映画レビュー0122 『硫黄島からの手紙』
節電協力のために映画なんて観てる場合じゃないんですが、お休み最後の映画として誠に勝手ながら観賞しました。あとはもう大人しくしてます。
しかし…まさか現実で「2万5千年の荒野(ゴルゴ13)」の世界をかいま見るとは…。今は祈るしかないですね…。
硫黄島からの手紙
“面白い”と言えば嘘になる。
監督はクリント・イーストウッド、製作国もアメリカですが、イーストウッドが言っているように、これはもう邦画の領域でしょう。日本人俳優がほぼ全編日本語で演じる映画です。
相変わらずイーストウッドらしい、脚色の少ない真摯な映画で、言ってしまえばとにかく地味です。
特に他のイーストウッド映画と比べてもドラマ性や事件性がほぼ皆無に等しく、「家族への思い」という要素があるにはあるものの、基本的には一つの戦いをじっくり描いているだけの内容なので、惹き付けられて面白かったぜ、というような映画ではありませんでした。
日本人の精神性という部分ではしっかり描いているとは思いますが、人間ドラマを強調するのであれば、もっと人物描写に時間を割いてもよかったんじゃないかな、と思います。

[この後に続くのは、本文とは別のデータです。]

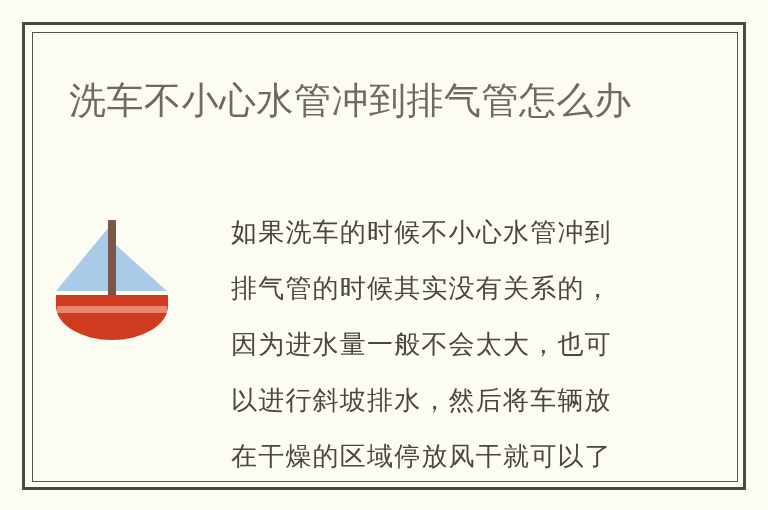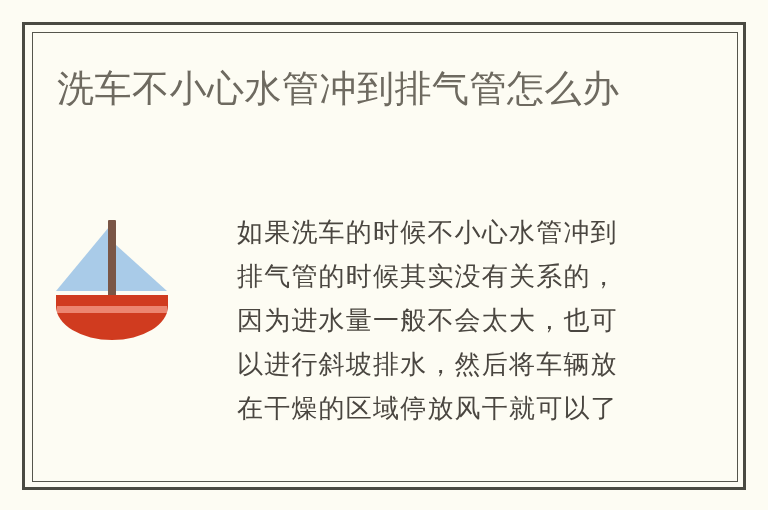"洗车不小心水管冲到排气管怎么办" .article-title { margin: 0 -> 12px }
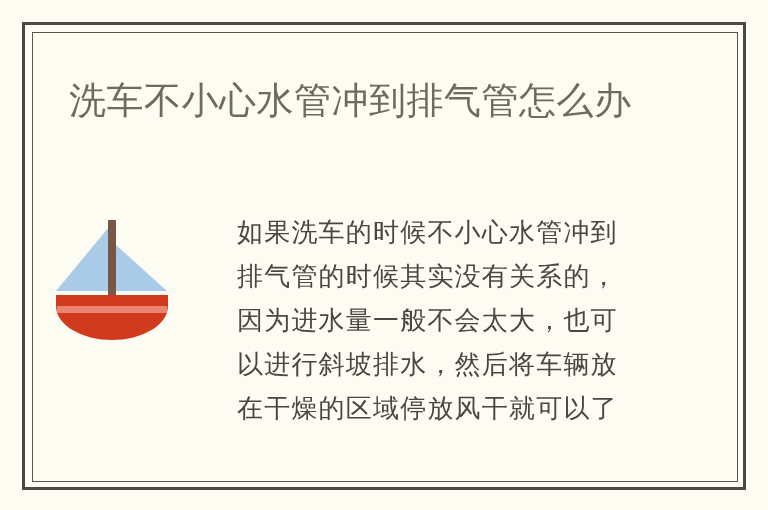"如果洗车的时候不小心水管冲到排气管的时候其实没有关系的，因为进水量一般不会太大，" .article-body { line-height: 44px -> 56px; margin: 6px -> 0 }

リアルな戦闘場面に割と長めの時間を割いていた印象があるので、その辺りが(リアルなんだけど)散漫というか、ドラマ性という部分が希薄になってしまったかな、という気がします。
あとは割とリアルであるが故に、また今この大震災直後という観賞タイミングもあって、かもしれませんが、少し直視しづらい気持ちが表に出てきてしまったこともあって、あまり集中して観られなかったのも残念でした。おそらく「今日観よう」と思ってしまった僕のミスです。
ということで、作品としてまた観ようと思うようなものではなかったんですが、さすがクリント・イーストウッドらしい、映画に対しても、そして日本人に対しても真面目な作り、というのは、誤った日本人観の映画とは一線を画したものであって、その辺りは評価できる映画だと思います。
このシーンがイイ!
栗林中将が無線で「歌を聴く」シーン。いろんな意味がありましたね、あそこは…。
ココが○
上に書いた通り、当時の日本人の描き方としては割と真っ当な映画だと思います。
今観ると狂気に近い部分もあるんですが、当時はこういう思想や行動が普通だったのも事実だと思うので、その辺りの酷さや切なさみたいなものは感じられました。
ココが×
煽りというわけではないんでしょうが、割とグロいというか、目を背けたくなるようなシーンがありました。特に、手榴弾で集団自決を図るシーンなんかはもう…。小さい子には観せない方がいいでしょう。
あと一つ気になったのが、ファンも多いので言いにくいですが…二宮和也の演技。
役柄自体、監督がわざわざ彼に感銘を受けて作ったという話みたいですが(これも大人の事情的なウラがある気がしますが)、正直かなり興醒めしました。時代性を感じない若者言葉に、戦場とは思えないニヤニヤっぷり。戦場にいる兵士の緊張感がまるでない。
ただ、これは演出面での狙い(もしくは興業面での狙い)の可能性もあるので、一概に彼が悪いとも言えませんが。
MVA
伊原剛志もよかったけど、やっぱりこの人かな…。
渡辺謙(栗林忠道陸軍中将役)
正直、今まで観た渡辺謙の中では評価的には低い方です。消去法で…という感じ。でもあの存在感はやっぱりこの人しか出せないかな、という気もします。